| Input data |
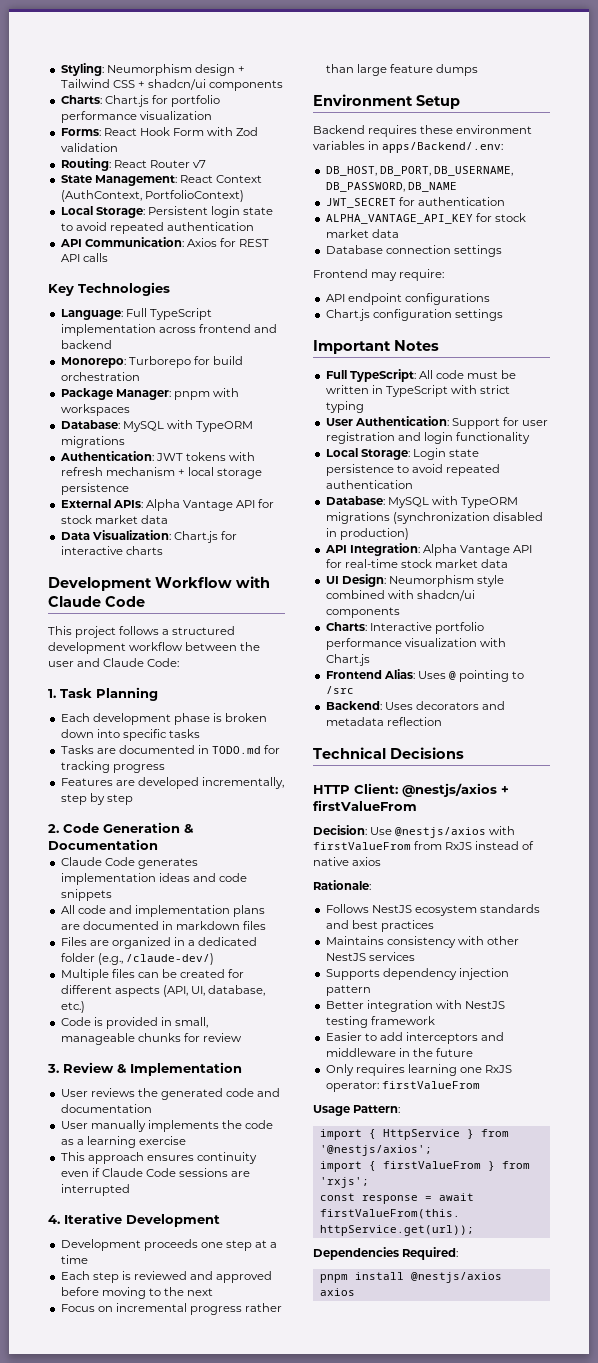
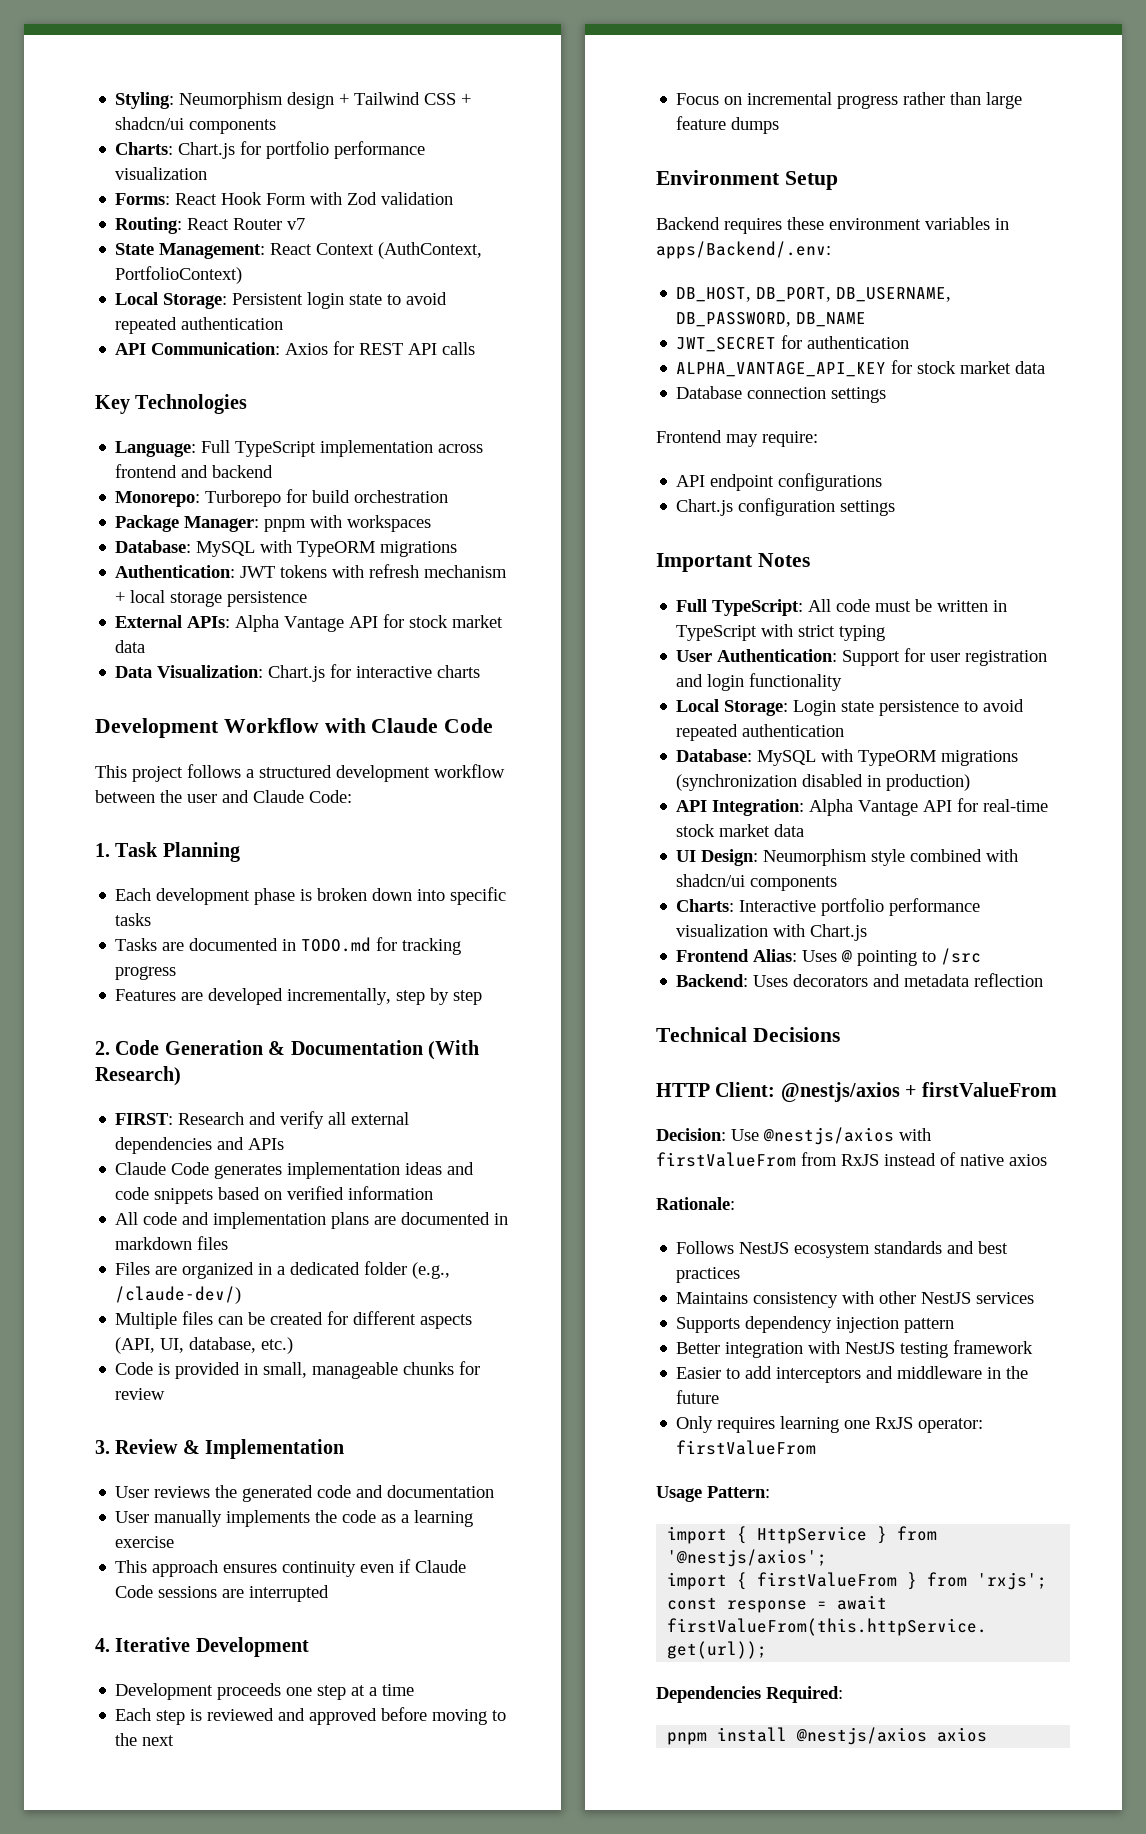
- 2. Code Generation & Documentation
+ 2. Code Generation & Documentation (With Research)
+ FIRST: Research and verify all external dependencies and APIs
- Claude Code generates implementation ideas and code snippets
+ Claude Code generates implementation ideas and code snippets based on verified information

| Task description |
Scan the entries above and copy each line where "Code" occurs.

| Solved exercise |
- 2. Code Generation & Documentation
+ 2. Code Generation & Documentation (With Research)
- Claude Code generates implementation ideas and code snippets
+ Claude Code generates implementation ideas and code snippets based on verified information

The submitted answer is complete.